DATA IN THIS EXERCISE:

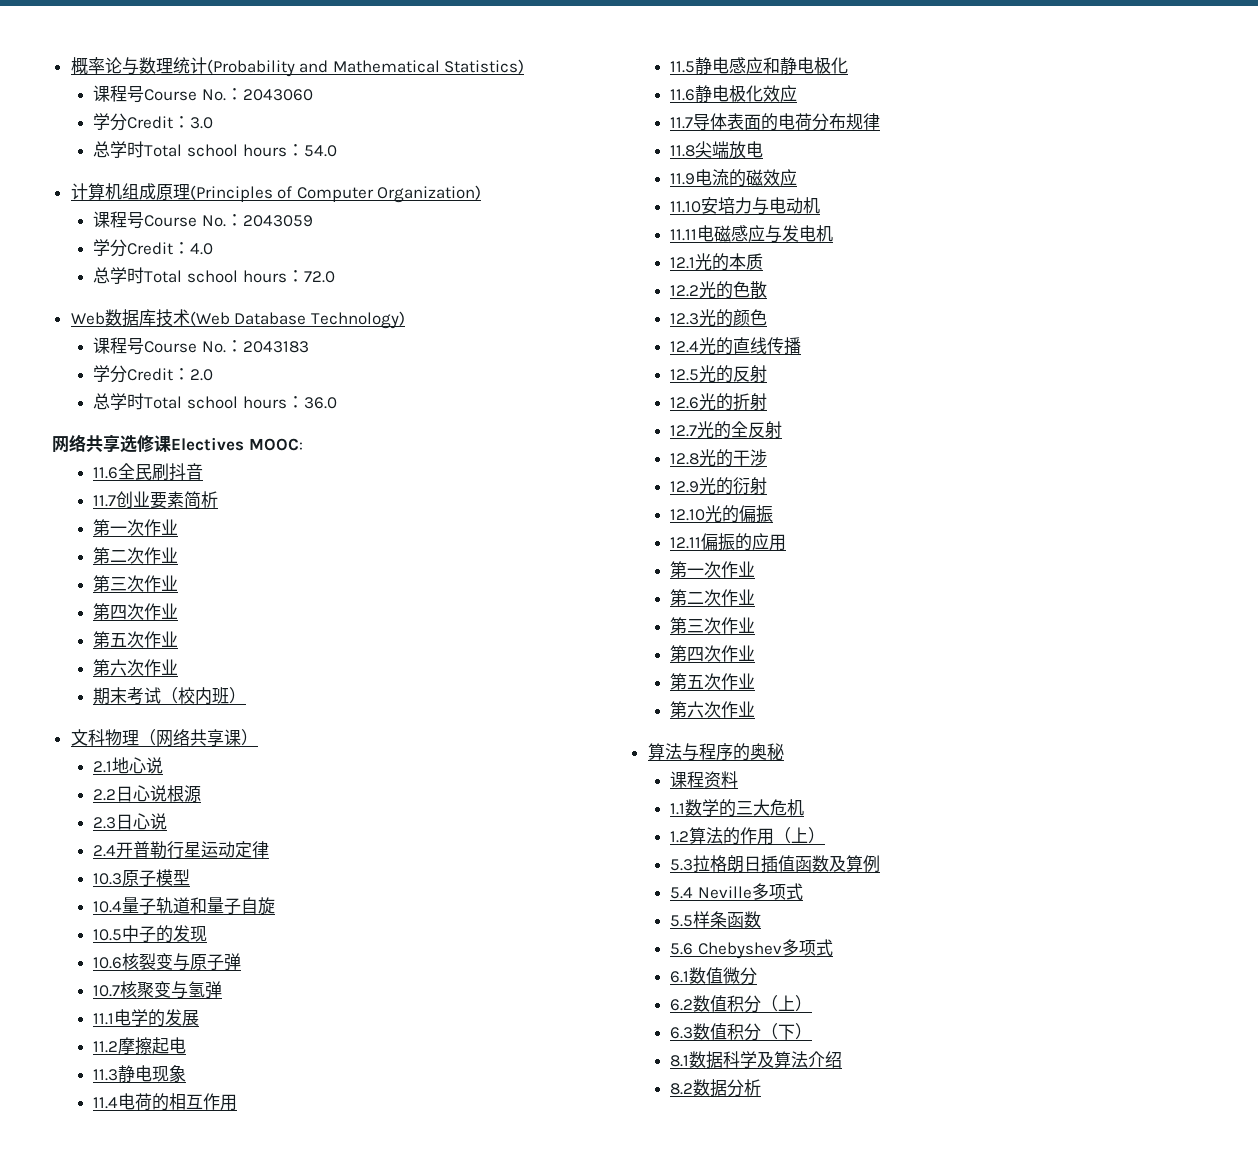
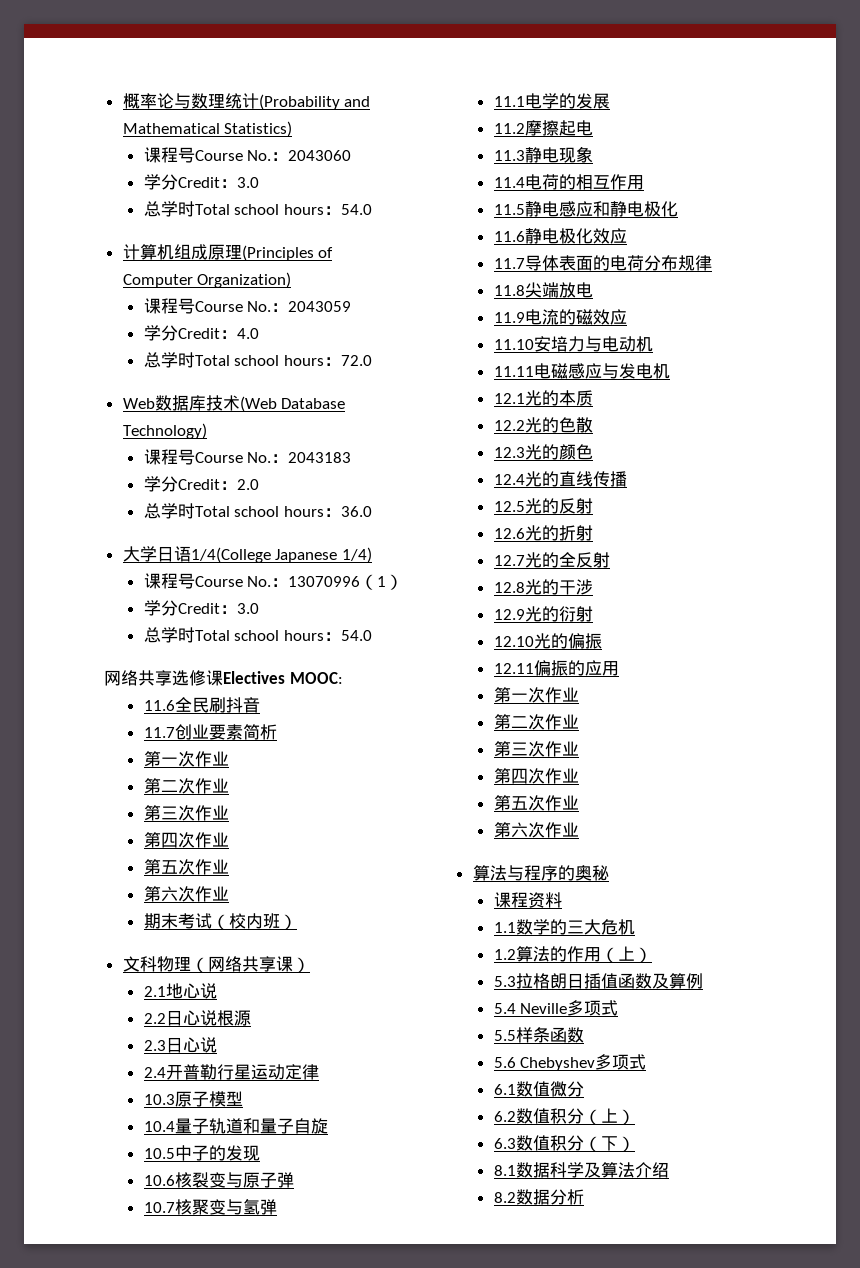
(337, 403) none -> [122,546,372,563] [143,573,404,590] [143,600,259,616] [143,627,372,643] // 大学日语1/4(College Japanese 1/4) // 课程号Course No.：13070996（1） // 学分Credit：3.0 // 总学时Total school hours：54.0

* * *

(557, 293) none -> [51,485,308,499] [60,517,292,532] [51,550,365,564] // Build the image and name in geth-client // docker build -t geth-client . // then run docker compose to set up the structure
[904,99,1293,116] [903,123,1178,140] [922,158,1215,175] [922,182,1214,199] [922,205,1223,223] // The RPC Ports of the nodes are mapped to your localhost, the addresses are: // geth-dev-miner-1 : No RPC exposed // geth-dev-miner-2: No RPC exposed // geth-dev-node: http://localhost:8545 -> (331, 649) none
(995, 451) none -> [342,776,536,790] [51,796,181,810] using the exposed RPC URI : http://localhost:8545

--

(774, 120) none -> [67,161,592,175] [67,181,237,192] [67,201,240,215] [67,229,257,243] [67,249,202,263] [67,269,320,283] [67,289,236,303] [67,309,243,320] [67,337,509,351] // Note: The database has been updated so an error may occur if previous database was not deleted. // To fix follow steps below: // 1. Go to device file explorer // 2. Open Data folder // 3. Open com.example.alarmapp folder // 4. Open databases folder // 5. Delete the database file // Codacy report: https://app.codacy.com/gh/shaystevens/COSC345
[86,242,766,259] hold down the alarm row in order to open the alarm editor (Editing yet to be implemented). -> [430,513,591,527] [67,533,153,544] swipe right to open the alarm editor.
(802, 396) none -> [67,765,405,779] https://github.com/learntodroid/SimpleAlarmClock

THE TASK: Repeat, word for word, the lines above between the line holding "[904,99,1293,116] [903,123,1178,140] [922,158,1215,175]" and the line holding "(995, 451) none", inclusive; omit everything else.

YOUR RESPONSE:
[904,99,1293,116] [903,123,1178,140] [922,158,1215,175] [922,182,1214,199] [922,205,1223,223] // The RPC Ports of the nodes are mapped to your localhost, the addresses are: // geth-dev-miner-1 : No RPC exposed // geth-dev-miner-2: No RPC exposed // geth-dev-node: http://localhost:8545 -> (331, 649) none
(995, 451) none -> [342,776,536,790] [51,796,181,810] using the exposed RPC URI : http://localhost:8545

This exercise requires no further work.